▸ **Work instructions**
Give the number of lines that contain "cellA" in the listing, and write nothing else.
++++
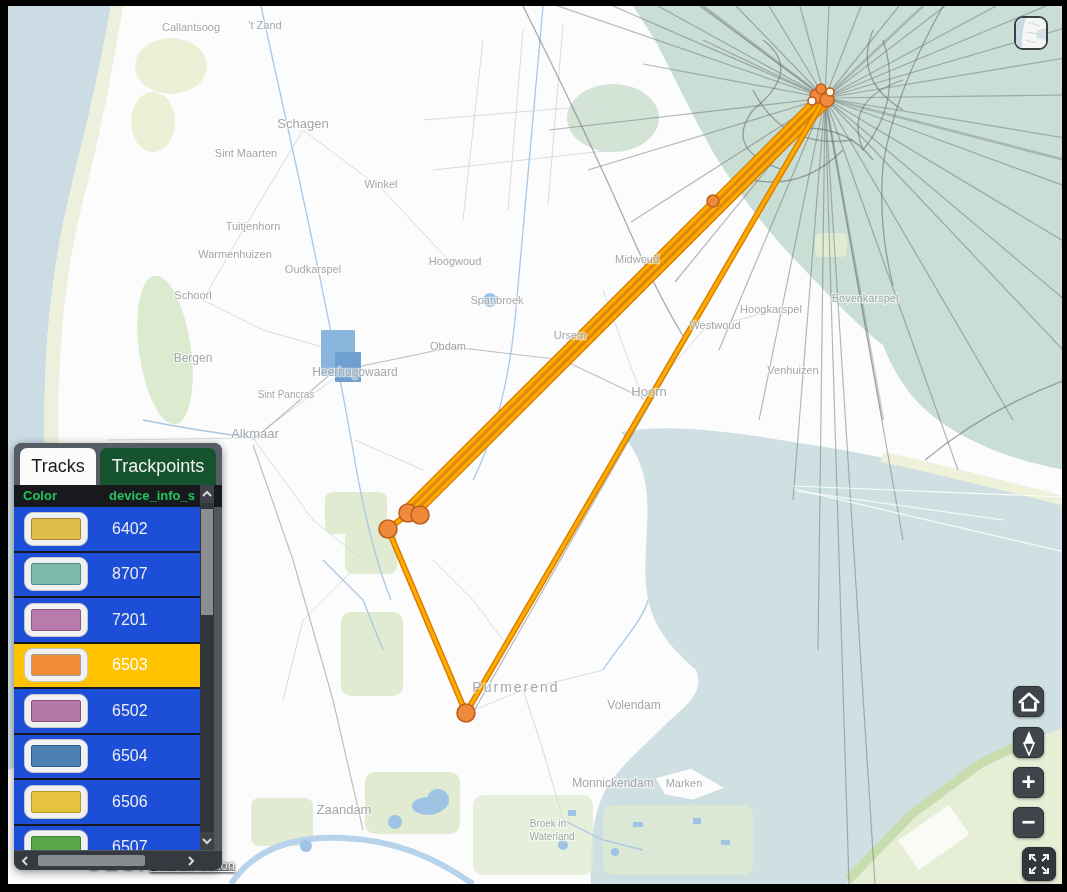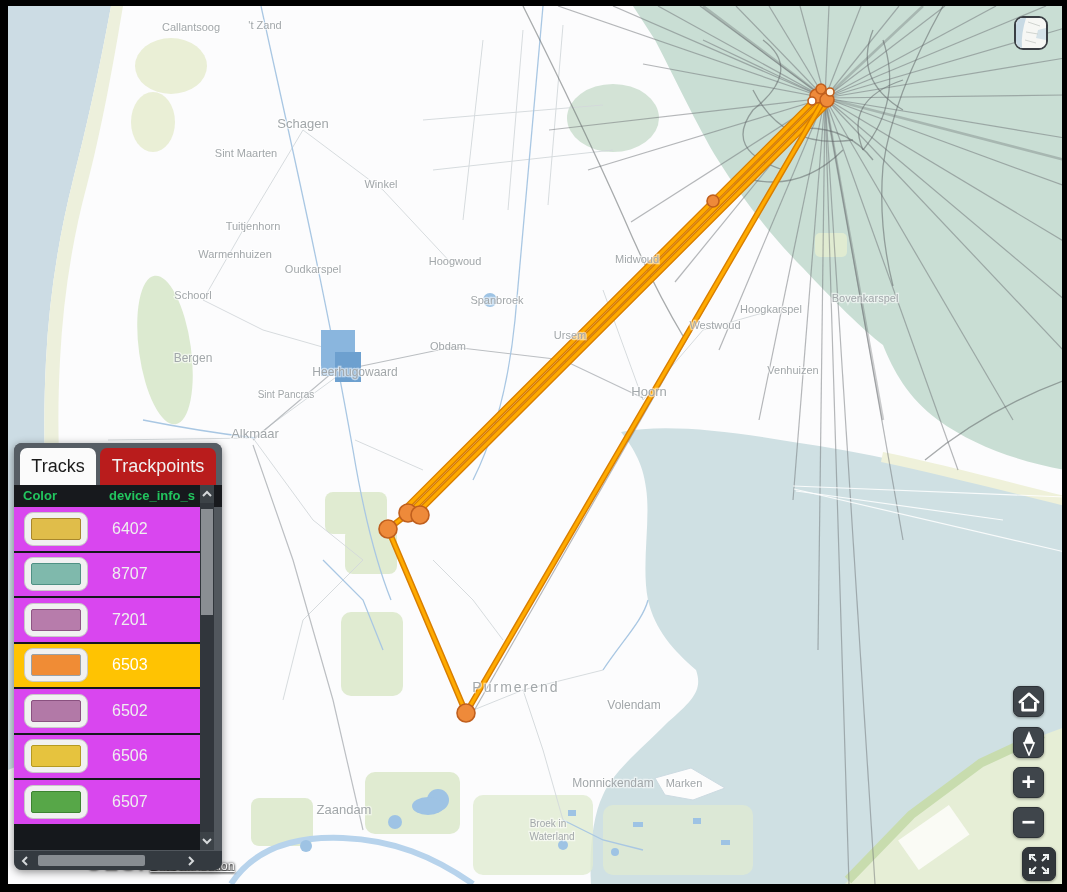--- a/index.html
+++ b/index.html
@@ -23,7 +23,7 @@
   .tab{position:absolute;top:5px;height:37px;line-height:37px;text-align:center;
        font-size:18px;border-radius:7px 7px 0 0;cursor:pointer;}
   .tab.tracks{left:6px;width:76px;background:#fbfbfb;color:#1c1c1c;}
-  .tab.trackpoints{left:86px;width:116px;background:#b91c1c;color:#f1f1f1;}
+  .tab.trackpoints{left:86px;width:116px;background:#14532d;color:#f1f1f1;}
   .thead{position:absolute;left:0;top:42px;width:100%;height:22px;background:#17191d;
          color:#22c55e;font-weight:bold;font-size:13px;}
   .th.c1{position:absolute;left:9px;top:3px;}

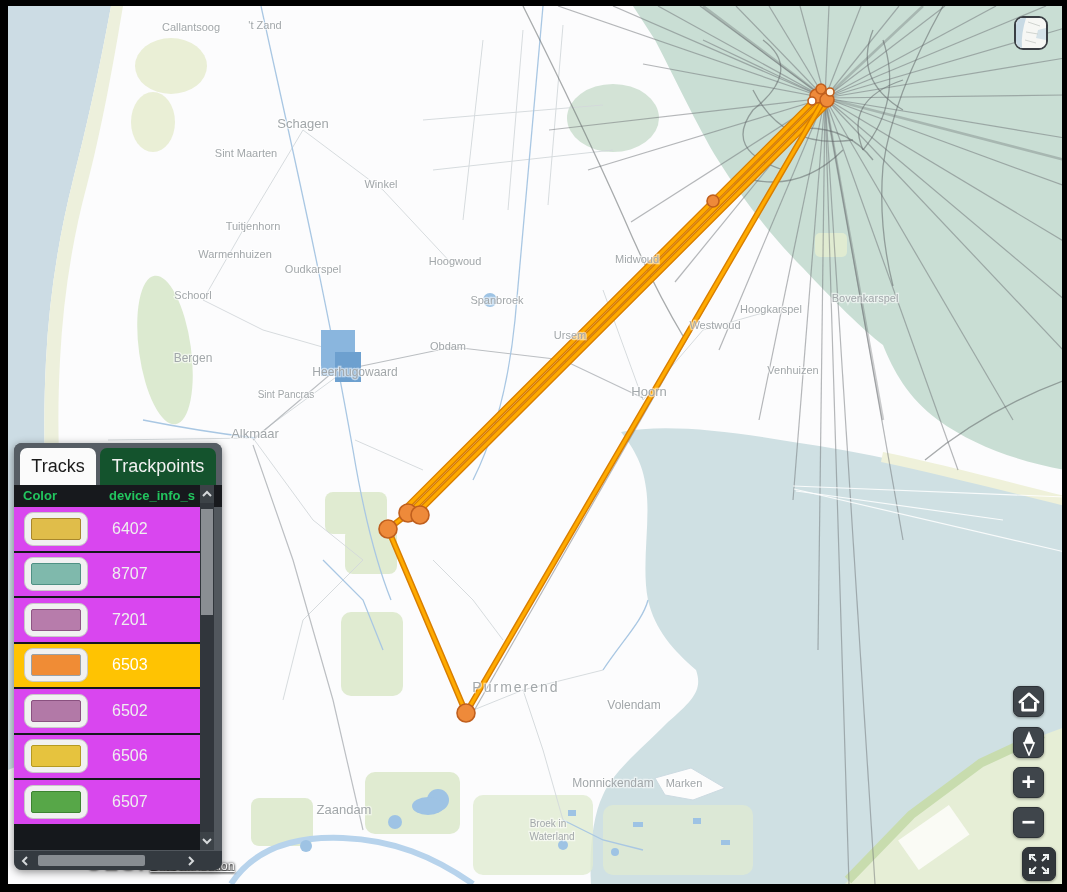--- a/index.html
+++ b/index.html
@@ -29,7 +29,7 @@
   .th.c1{position:absolute;left:9px;top:3px;}
   .th.c2{position:absolute;left:95px;top:3px;white-space:nowrap;overflow:hidden;width:88px;}
   .rowlist{position:absolute;left:0;top:64px;width:186px;height:343px;overflow:hidden;background:#15181c;}
-  .row{position:relative;width:100%;height:43.5px;margin-bottom:2px;background:#d946ef;}
+  .row{position:relative;width:100%;height:43.5px;margin-bottom:2px;background:#1d4ed8;}
   .row .cellA{position:absolute;left:0;top:0;width:88px;height:100%;}
   .row .cellB{position:absolute;left:90px;top:0;right:0;height:100%;}
   .row .row-label{position:absolute;left:8px;top:50%;transform:translateY(-50%);

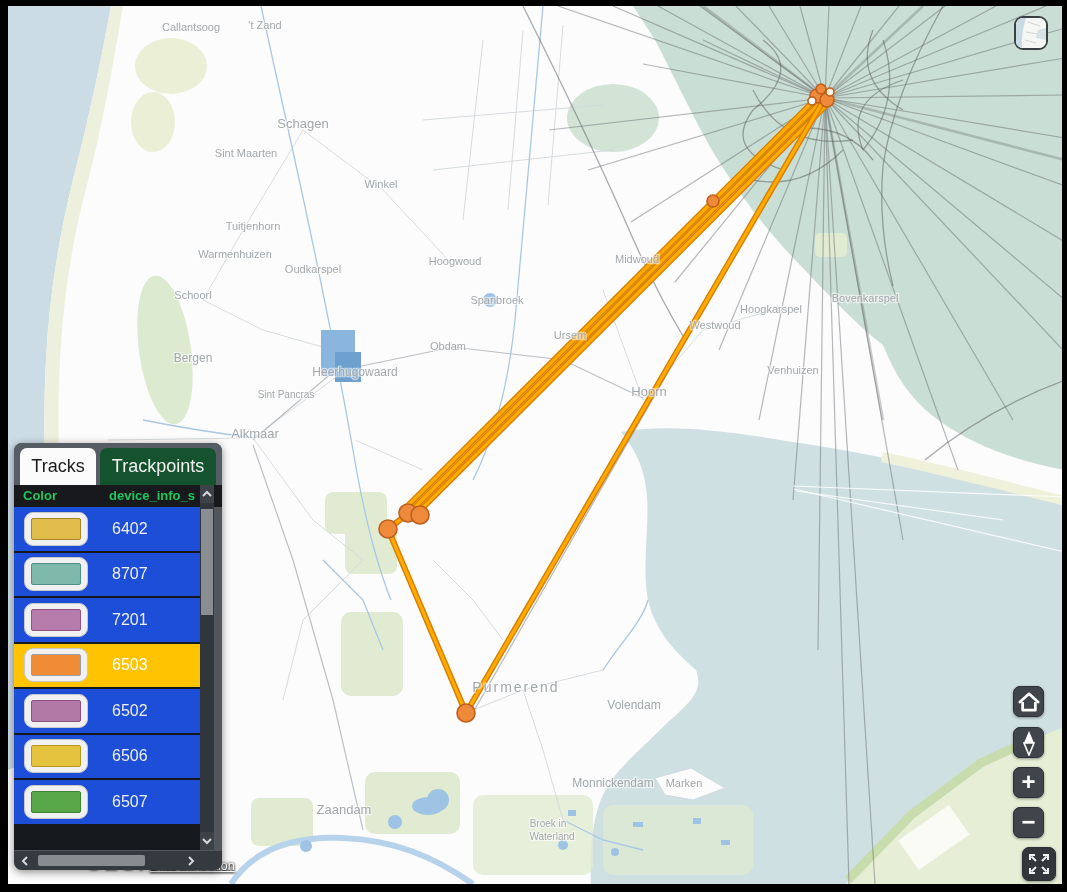--- a/index.html
+++ b/index.html
@@ -352,6 +352,16 @@
     </div>
   </div>
 
+  <div class="row">
+    <div class="cellA">
+      <div class="swatch">
+        <div class="swatch-fill" style="background: rgb(77, 128, 179); border-color: rgb(45, 92, 146);"></div>
+      </div>
+    </div>
+    <div class="cellB">
+      <span class="row-label">6504</span>
+    </div>
+  </div>
 
   <div class="row">
     <div class="cellA">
++++
▸ **Answer space**
3